DIRECTIONS FOR THIS TASK | What you output must be the exact lines from the first line of the data through the one holding "to include Mavirus", with no pictures.

___ RECORDS FOR THE TASK ___

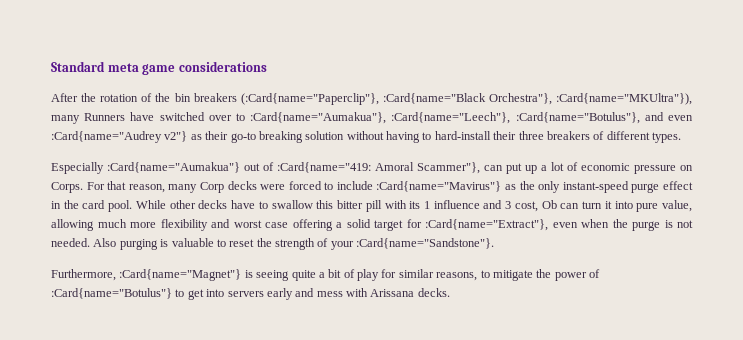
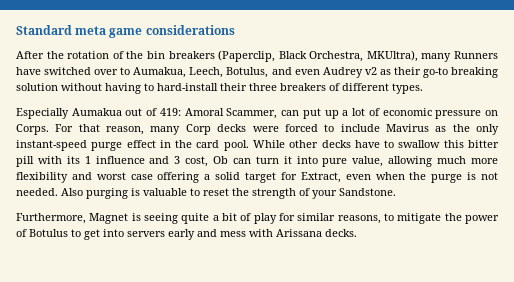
- After the rotation of the bin breakers (:Card{name="Paperclip"}, :Card{name="Black Orchestra"}, :Card{name="MKUltra"}), many Runners have switched over to :Card{name="Aumakua"}, :Card{name="Leech"}, :Card{name="Botulus"}, and even :Card{name="Audrey v2"} as their go-to breaking solution without having to hard-install their three breakers of different types.
+ After the rotation of the bin breakers (Paperclip, Black Orchestra, MKUltra), many Runners have switched over to Aumakua, Leech, Botulus, and even Audrey v2 as their go-to breaking solution without having to hard-install their three breakers of different types.
- Especially :Card{name="Aumakua"} out of :Card{name="419: Amoral Scammer"}, can put up a lot of economic pressure on Corps.
+ Especially Aumakua out of 419: Amoral Scammer, can put up a lot of economic pressure on Corps.
- For that reason, many Corp decks were forced to include :Card{name="Mavirus"} as the only instant-speed purge effect in the card pool.
+ For that reason, many Corp decks were forced to include Mavirus as the only instant-speed purge effect in the card pool.
- While other decks have to swallow this bitter pill with its 1 influence and 3 cost, Ob can turn it into pure value, allowing much more flexibility and worst case offering a solid target for :Card{name="Extract"}, even when the purge is not needed.
+ While other decks have to swallow this bitter pill with its 1 influence and 3 cost, Ob can turn it into pure value, allowing much more flexibility and worst case offering a solid target for Extract, even when the purge is not needed.
- Also purging is valuable to reset the strength of your :Card{name="Sandstone"}.
+ Also purging is valuable to reset the strength of your Sandstone.
- Furthermore, :Card{name="Magnet"} is seeing quite a bit of play for similar reasons, to mitigate the power of :Card{name="Botulus"} to get into servers early and mess with Arissana decks.
+ Furthermore, Magnet is seeing quite a bit of play for similar reasons, to mitigate the power of Botulus to get into servers early and mess with Arissana decks.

___

FINISHED EXERCISE |
- After the rotation of the bin breakers (:Card{name="Paperclip"}, :Card{name="Black Orchestra"}, :Card{name="MKUltra"}), many Runners have switched over to :Card{name="Aumakua"}, :Card{name="Leech"}, :Card{name="Botulus"}, and even :Card{name="Audrey v2"} as their go-to breaking solution without having to hard-install their three breakers of different types.
+ After the rotation of the bin breakers (Paperclip, Black Orchestra, MKUltra), many Runners have switched over to Aumakua, Leech, Botulus, and even Audrey v2 as their go-to breaking solution without having to hard-install their three breakers of different types.
- Especially :Card{name="Aumakua"} out of :Card{name="419: Amoral Scammer"}, can put up a lot of economic pressure on Corps.
+ Especially Aumakua out of 419: Amoral Scammer, can put up a lot of economic pressure on Corps.
- For that reason, many Corp decks were forced to include :Card{name="Mavirus"} as the only instant-speed purge effect in the card pool.
+ For that reason, many Corp decks were forced to include Mavirus as the only instant-speed purge effect in the card pool.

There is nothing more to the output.